Provided records:
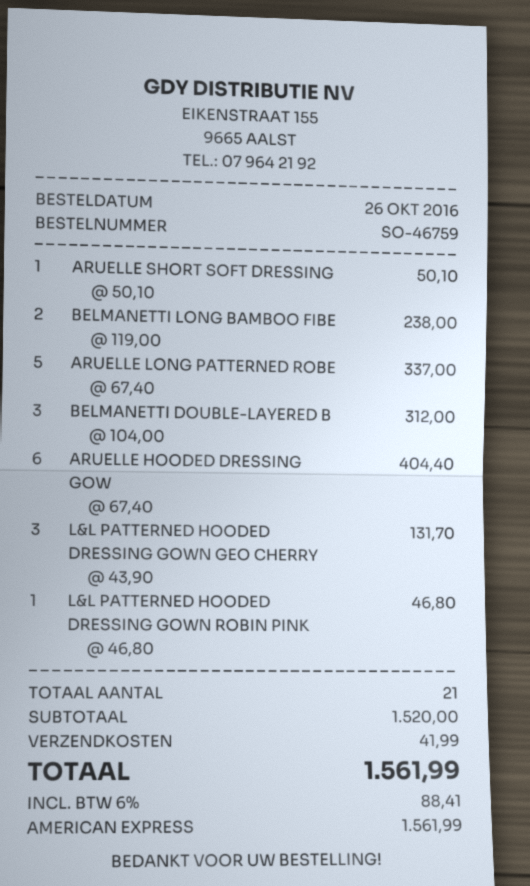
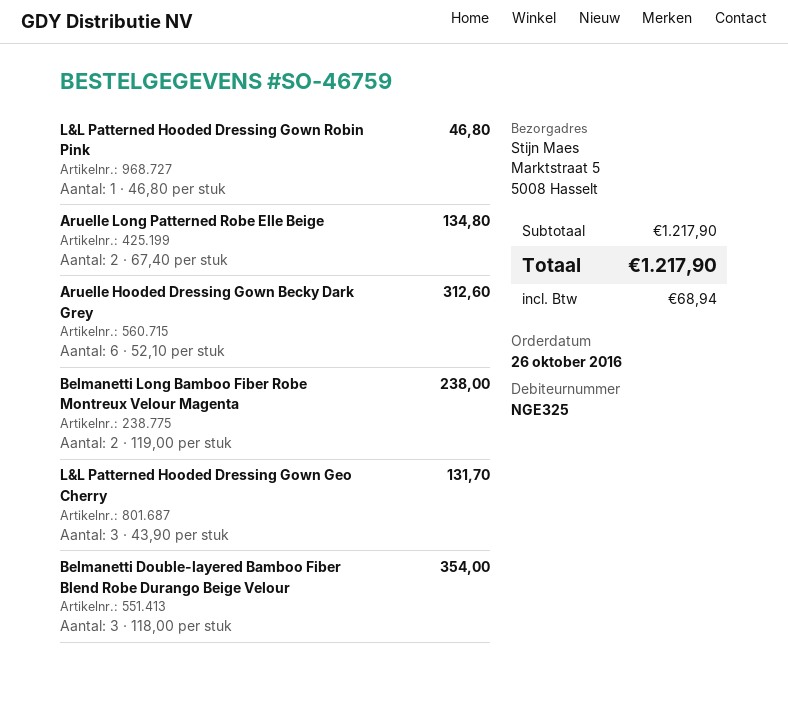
ARUELLE SHORT SOFT DRESSING: 1 x 50.10 = 50.10 -> none
ARUELLE LONG PATTERNED ROBE: 5 x 67.40 = 337.00 -> 2 x 67.40 = 134.80
BELMANETTI DOUBLE-LAYERED B: 3 x 104.00 = 312.00 -> 3 x 118.00 = 354.00
ARUELLE HOODED DRESSING GOW: 6 x 67.40 = 404.40 -> 6 x 52.10 = 312.60
subtotal: 1520.00 -> 1217.90
shipping: 41.99 -> none
tax: 88.41 -> 68.94
total: 1561.99 -> 1217.90

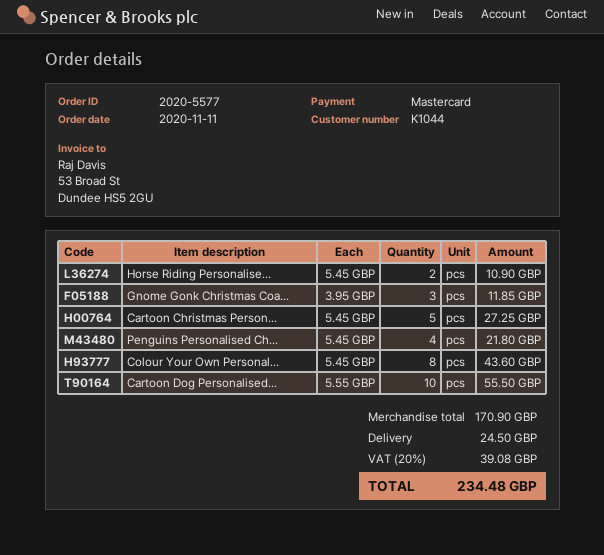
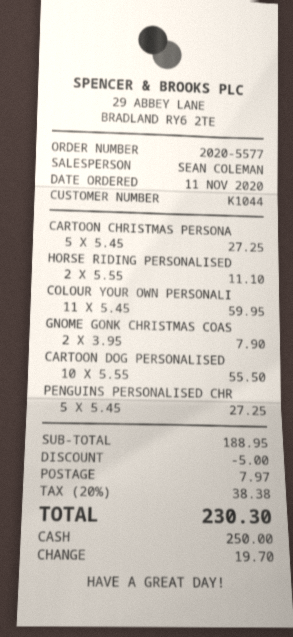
payment method: Mastercard -> cash
Horse Riding Personalise...: 2 x 5.45 = 10.90 -> 2 x 5.55 = 11.10
Gnome Gonk Christmas Coa...: 3 x 3.95 = 11.85 -> 2 x 3.95 = 7.90
Penguins Personalised Ch...: 4 x 5.45 = 21.80 -> 5 x 5.45 = 27.25
Colour Your Own Personal...: 8 x 5.45 = 43.60 -> 11 x 5.45 = 59.95
subtotal: 170.90 -> 188.95
discount: none -> 5.00
shipping: 24.50 -> 7.97
tax: 20% = 39.08 -> 20% = 38.38
total: 234.48 -> 230.30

What you have to do: Find the lines in the records that contain the word "subtotal", then copy every one of them.

Written solution:
subtotal: 1520.00 -> 1217.90
subtotal: 170.90 -> 188.95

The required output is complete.